WHAT IS BEING ASKED: The span to copy runs from the line containing "- Pacientams, turintiems" to the last line below. Copy it exactly, with nothing else.
——————
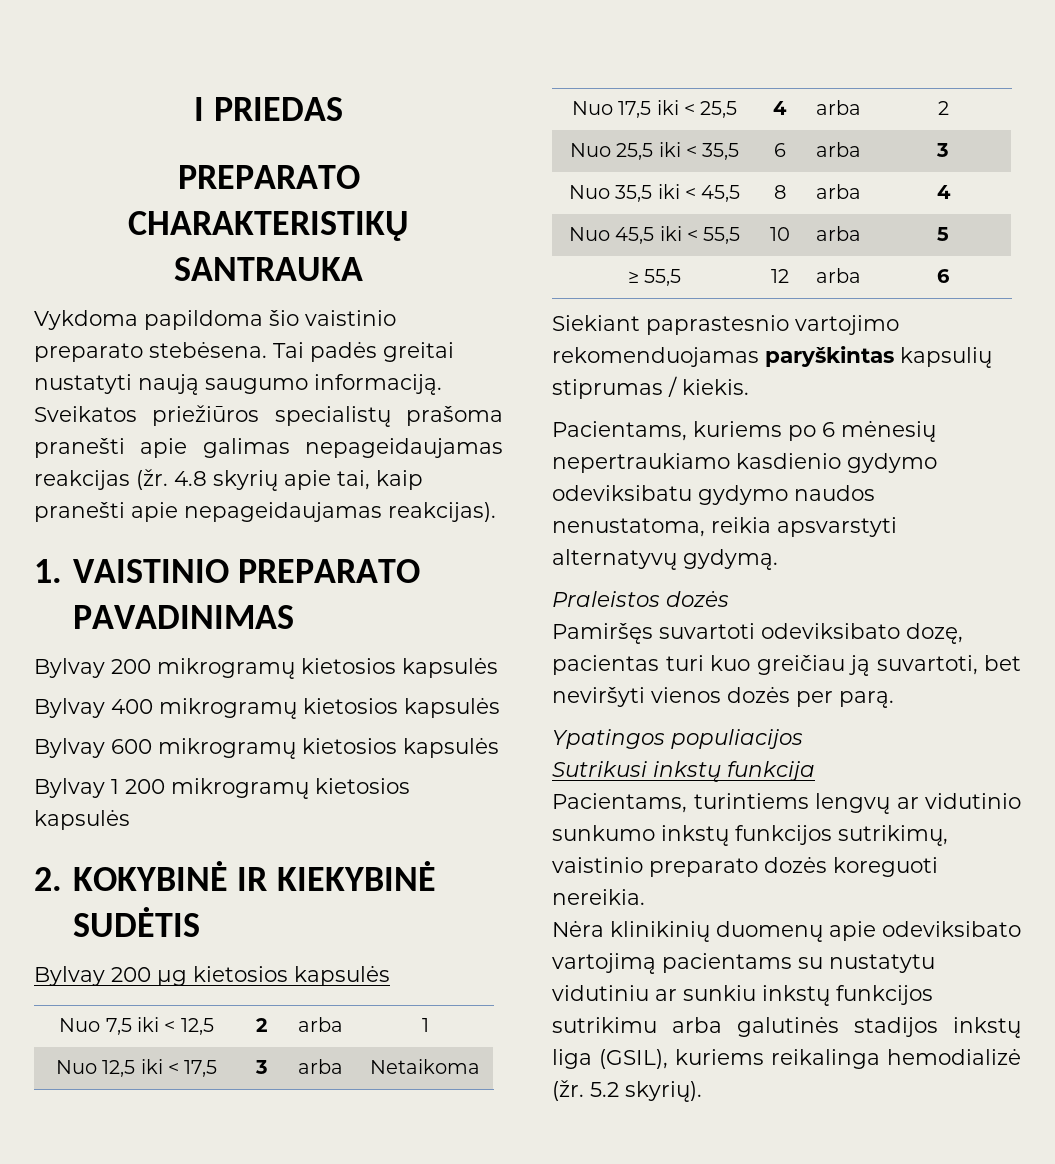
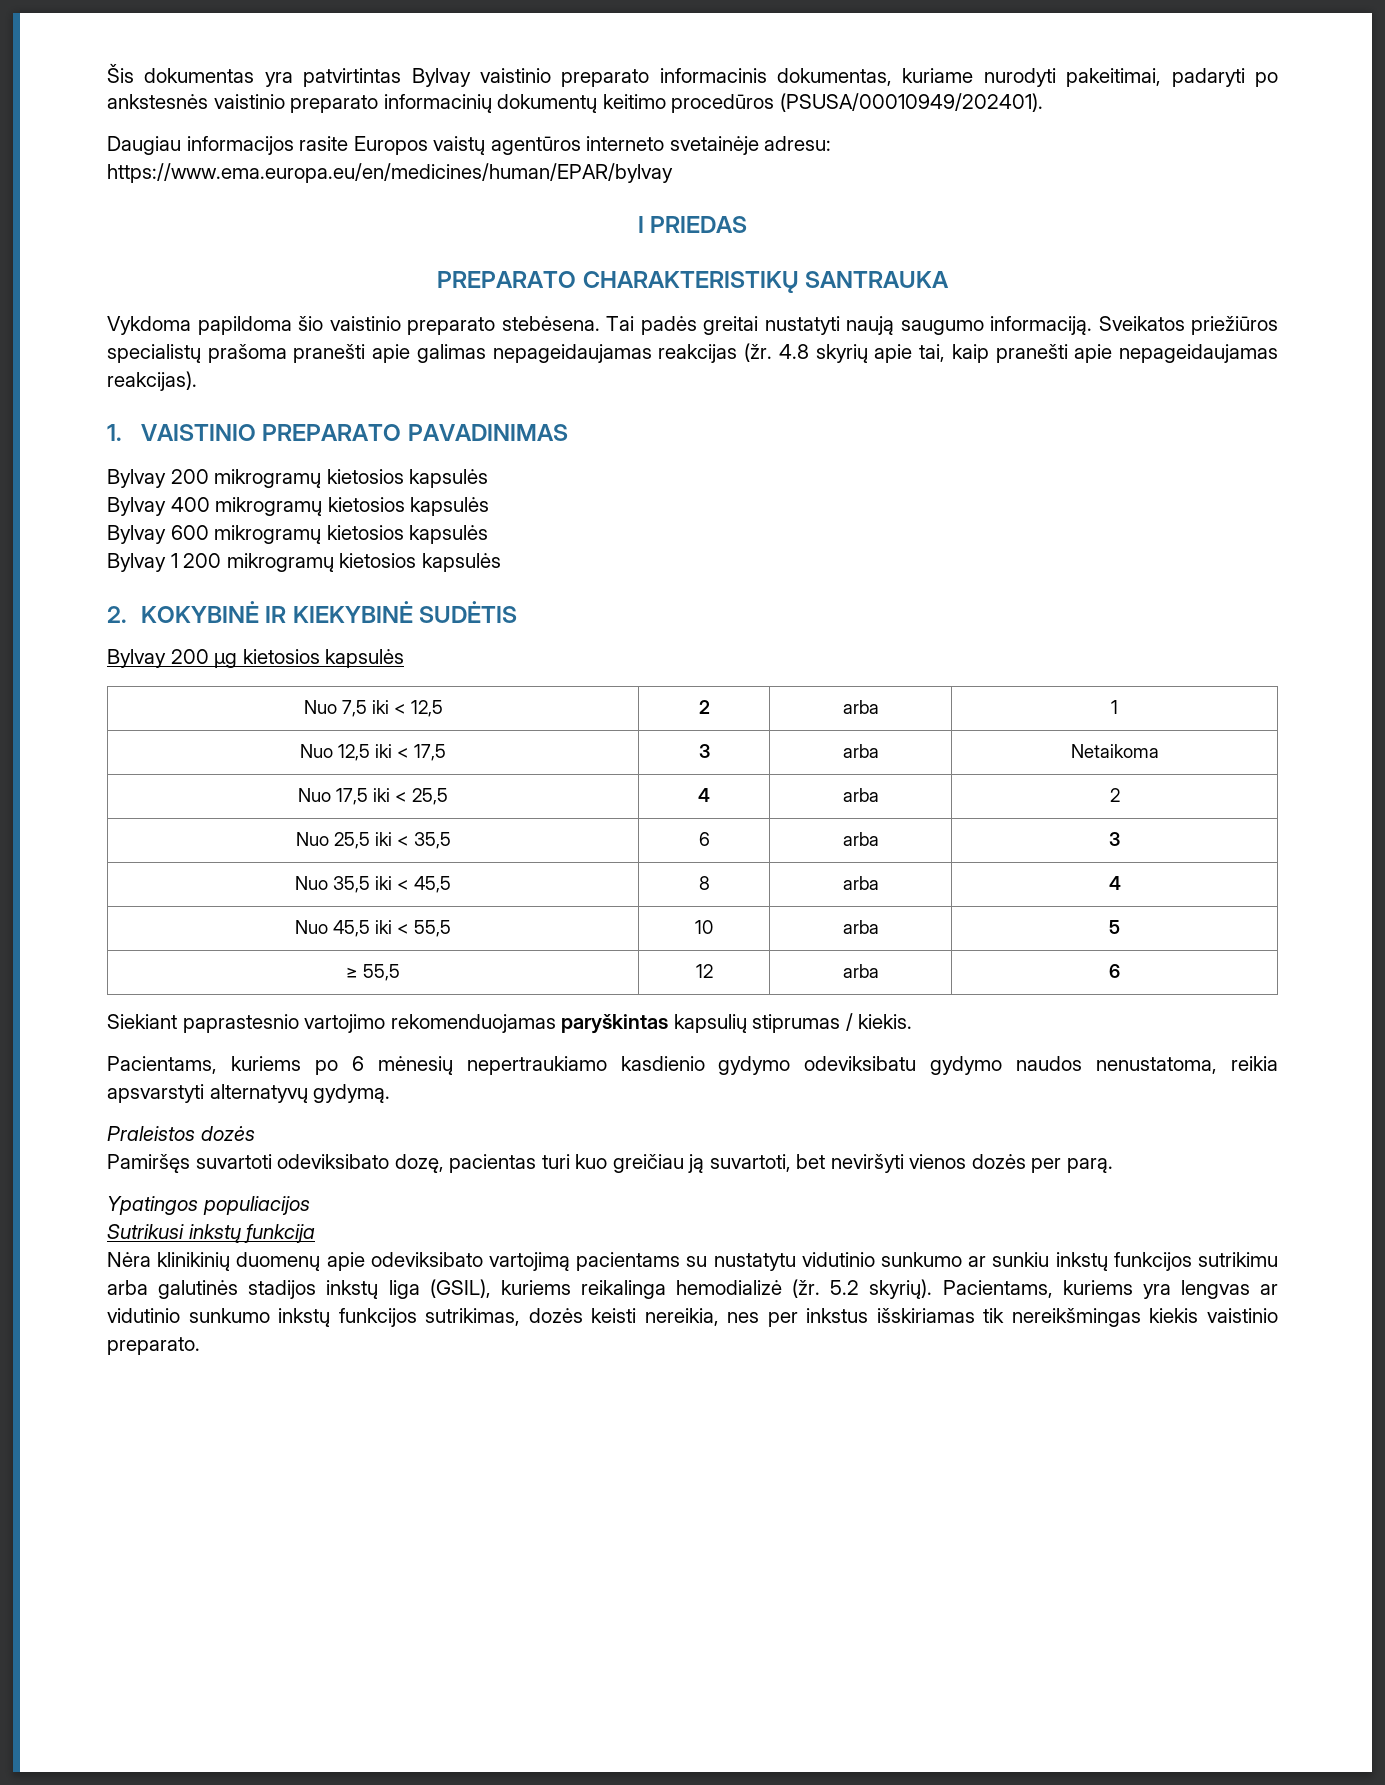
+ Šis dokumentas yra patvirtintas Bylvay vaistinio preparato informacinis dokumentas, kuriame nurodyti pakeitimai, padaryti po ankstesnės vaistinio preparato informacinių dokumentų keitimo procedūros (PSUSA/00010949/202401).
+ Daugiau informacijos rasite Europos vaistų agentūros interneto svetainėje adresu: https://www.ema.europa.eu/en/medicines/human/EPAR/bylvay
- Pacientams, turintiems lengvų ar vidutinio sunkumo inkstų funkcijos sutrikimų, vaistinio preparato dozės koreguoti nereikia.
- Nėra klinikinių duomenų apie odeviksibato vartojimą pacientams su nustatytu vidutiniu ar sunkiu inkstų funkcijos sutrikimu arba galutinės stadijos inkstų liga (GSIL), kuriems reikalinga hemodializė (žr.
+ Nėra klinikinių duomenų apie odeviksibato vartojimą pacientams su nustatytu vidutinio sunkumo ar sunkiu inkstų funkcijos sutrikimu arba galutinės stadijos inkstų liga (GSIL), kuriems reikalinga hemodializė (žr.
+ Pacientams, kuriems yra lengvas ar vidutinio sunkumo inkstų funkcijos sutrikimas, dozės keisti nereikia, nes per inkstus išskiriamas tik nereikšmingas kiekis vaistinio preparato.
——————
ANSWER TO THE PROBLEM:
- Pacientams, turintiems lengvų ar vidutinio sunkumo inkstų funkcijos sutrikimų, vaistinio preparato dozės koreguoti nereikia.
- Nėra klinikinių duomenų apie odeviksibato vartojimą pacientams su nustatytu vidutiniu ar sunkiu inkstų funkcijos sutrikimu arba galutinės stadijos inkstų liga (GSIL), kuriems reikalinga hemodializė (žr.
+ Nėra klinikinių duomenų apie odeviksibato vartojimą pacientams su nustatytu vidutinio sunkumo ar sunkiu inkstų funkcijos sutrikimu arba galutinės stadijos inkstų liga (GSIL), kuriems reikalinga hemodializė (žr.
+ Pacientams, kuriems yra lengvas ar vidutinio sunkumo inkstų funkcijos sutrikimas, dozės keisti nereikia, nes per inkstus išskiriamas tik nereikšmingas kiekis vaistinio preparato.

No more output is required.